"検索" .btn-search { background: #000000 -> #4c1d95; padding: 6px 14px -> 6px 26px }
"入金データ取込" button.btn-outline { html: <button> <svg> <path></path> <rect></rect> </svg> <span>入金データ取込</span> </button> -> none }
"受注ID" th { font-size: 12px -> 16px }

---

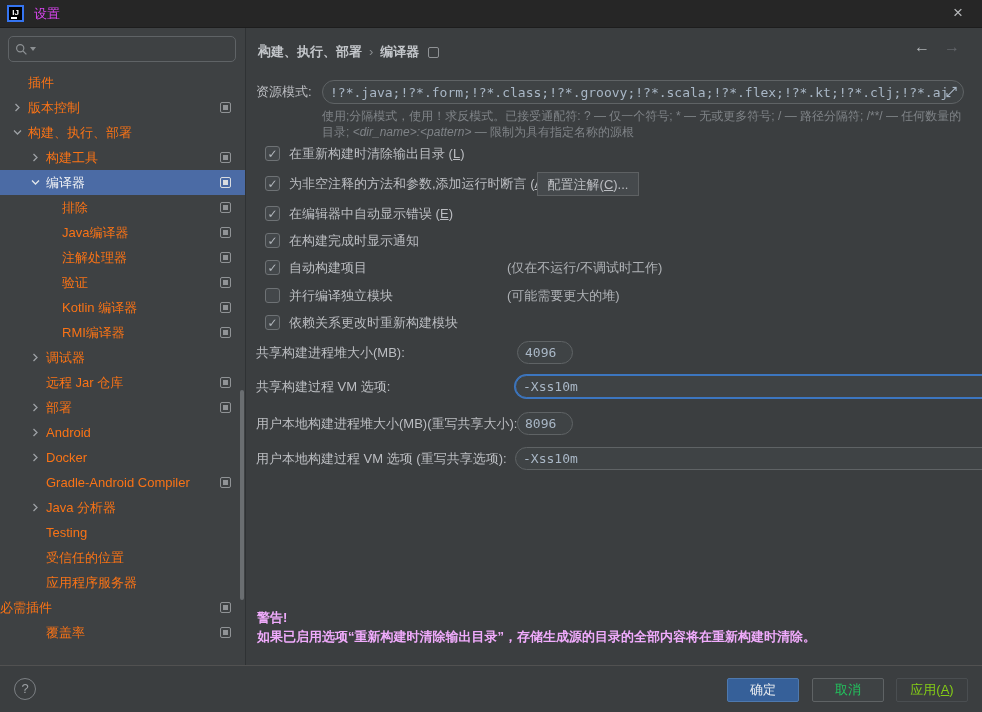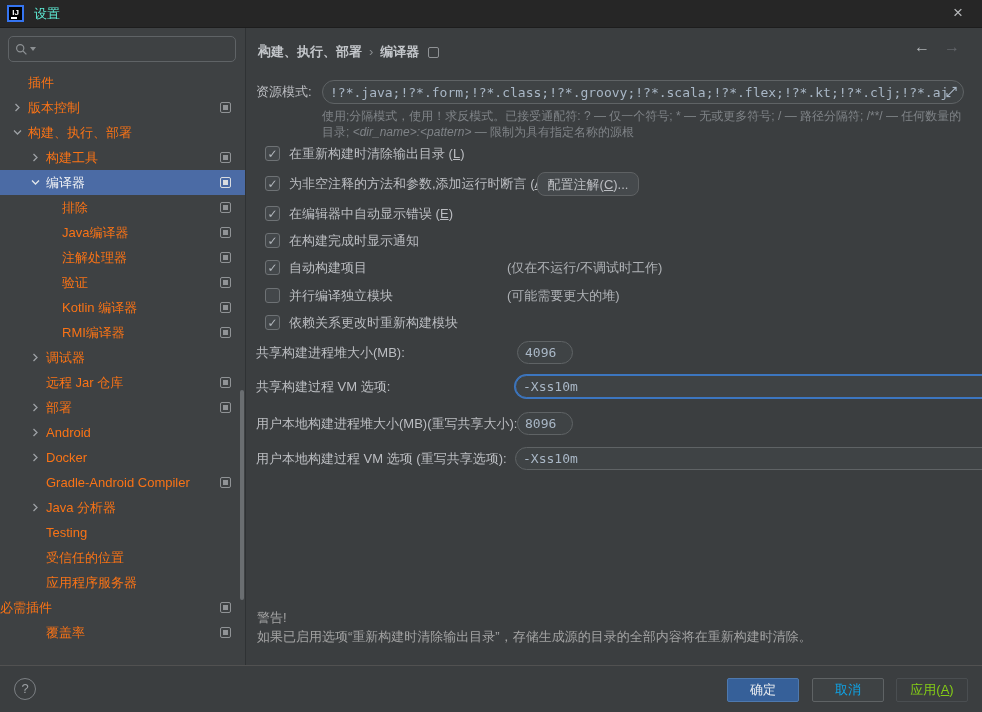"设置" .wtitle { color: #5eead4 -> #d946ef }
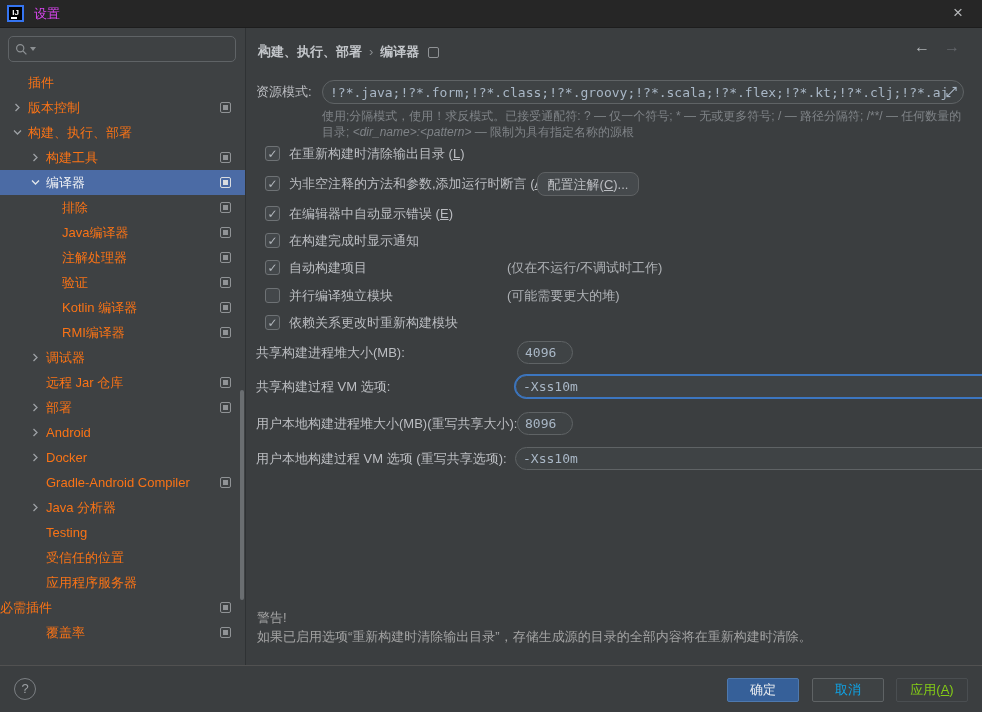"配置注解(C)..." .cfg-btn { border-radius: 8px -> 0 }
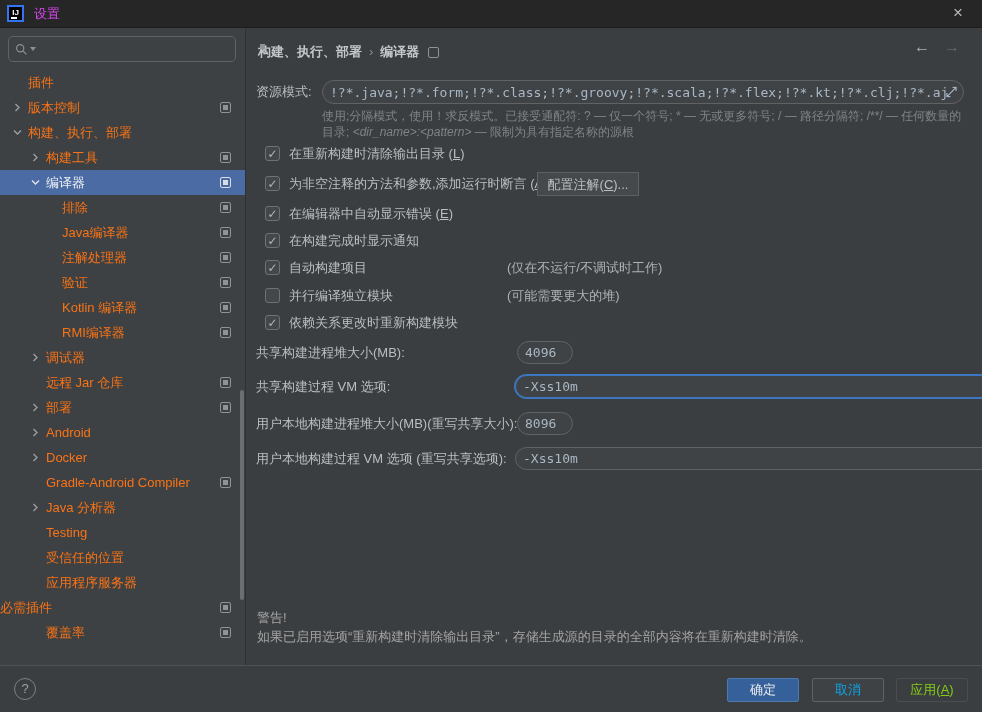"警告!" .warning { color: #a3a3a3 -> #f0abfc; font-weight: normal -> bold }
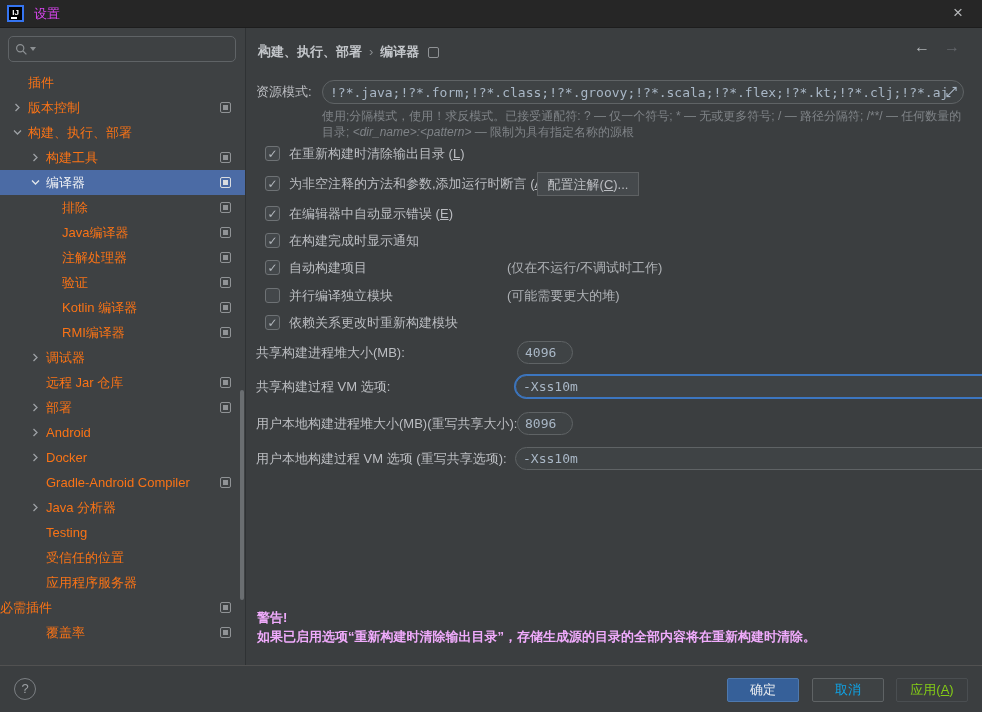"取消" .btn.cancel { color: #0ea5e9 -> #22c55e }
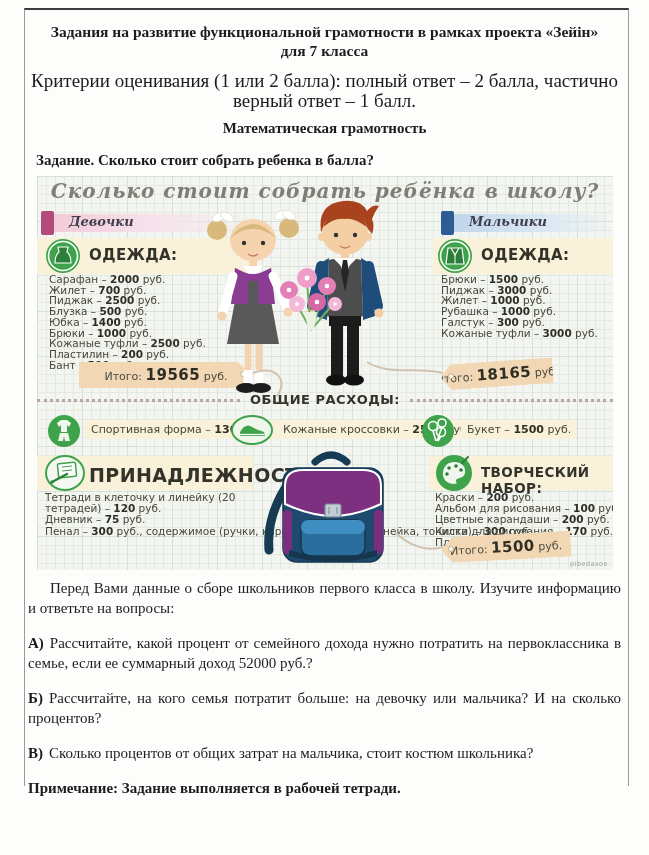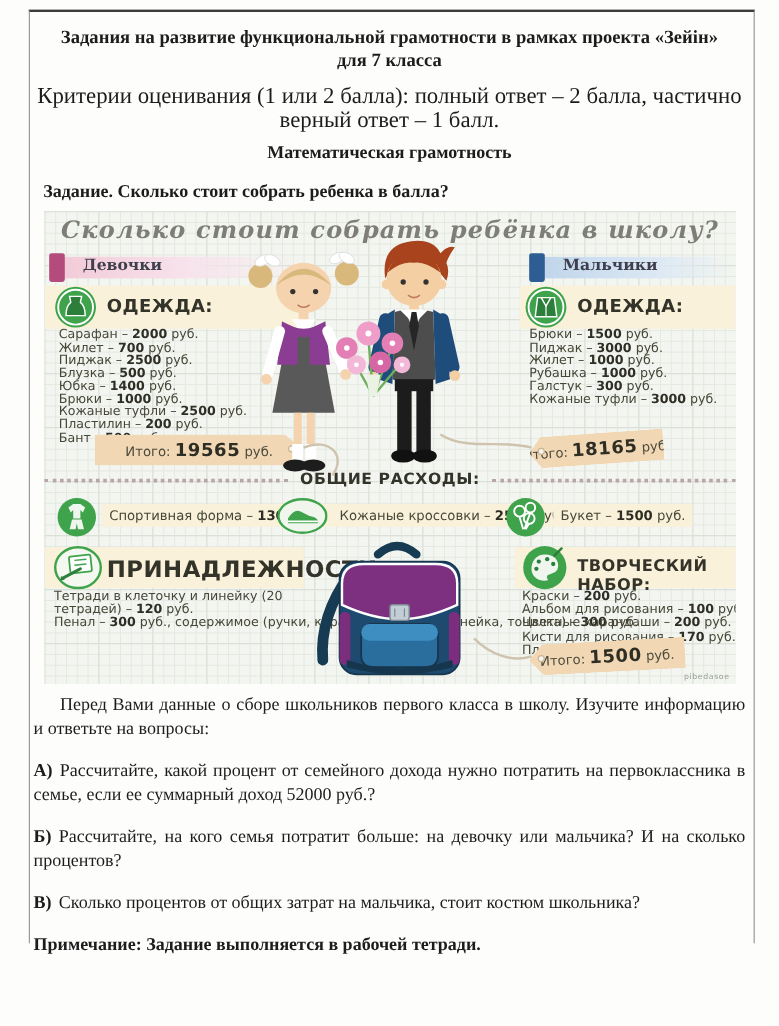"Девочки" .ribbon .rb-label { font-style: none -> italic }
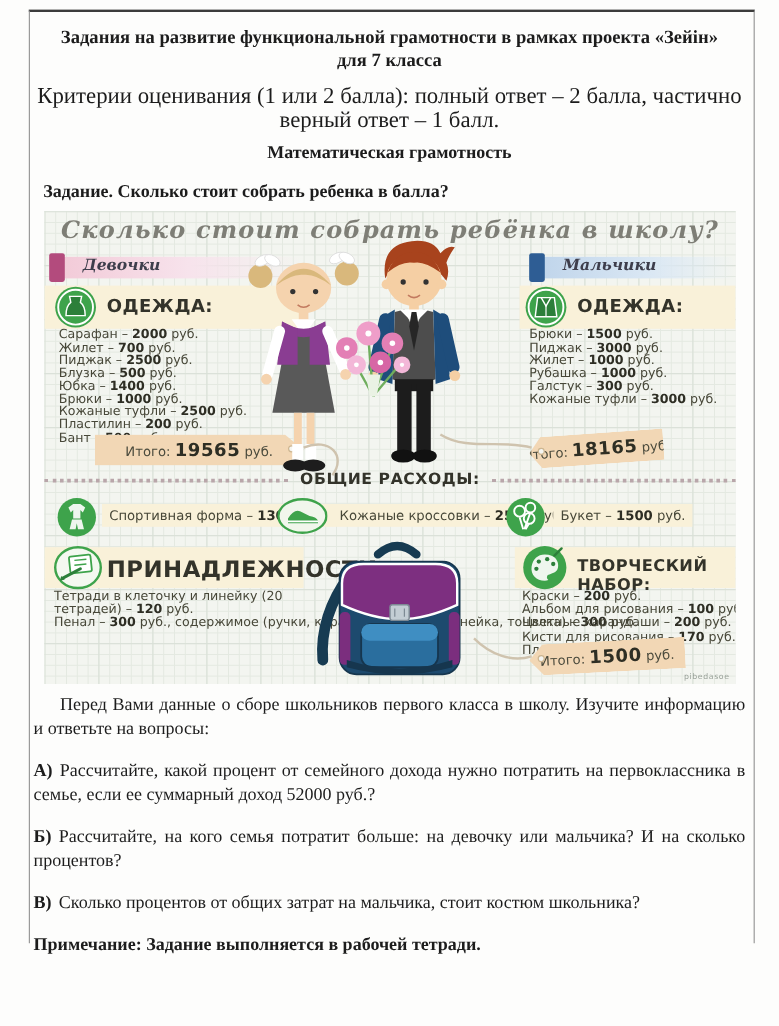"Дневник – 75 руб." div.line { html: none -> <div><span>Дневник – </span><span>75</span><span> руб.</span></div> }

* * *

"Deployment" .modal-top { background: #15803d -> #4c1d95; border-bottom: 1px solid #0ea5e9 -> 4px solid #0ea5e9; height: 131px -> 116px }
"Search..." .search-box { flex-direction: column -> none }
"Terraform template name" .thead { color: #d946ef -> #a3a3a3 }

• Directions for this task: Of all the entries above, retype exactly the lines from the line with "background: #000000 ->" to the line with "font-size: 12px ->", both included, and no others.

• Output of the exercise:
"検索" .btn-search { background: #000000 -> #4c1d95; padding: 6px 14px -> 6px 26px }
"入金データ取込" button.btn-outline { html: <button> <svg> <path></path> <rect></rect> </svg> <span>入金データ取込</span> </button> -> none }
"受注ID" th { font-size: 12px -> 16px }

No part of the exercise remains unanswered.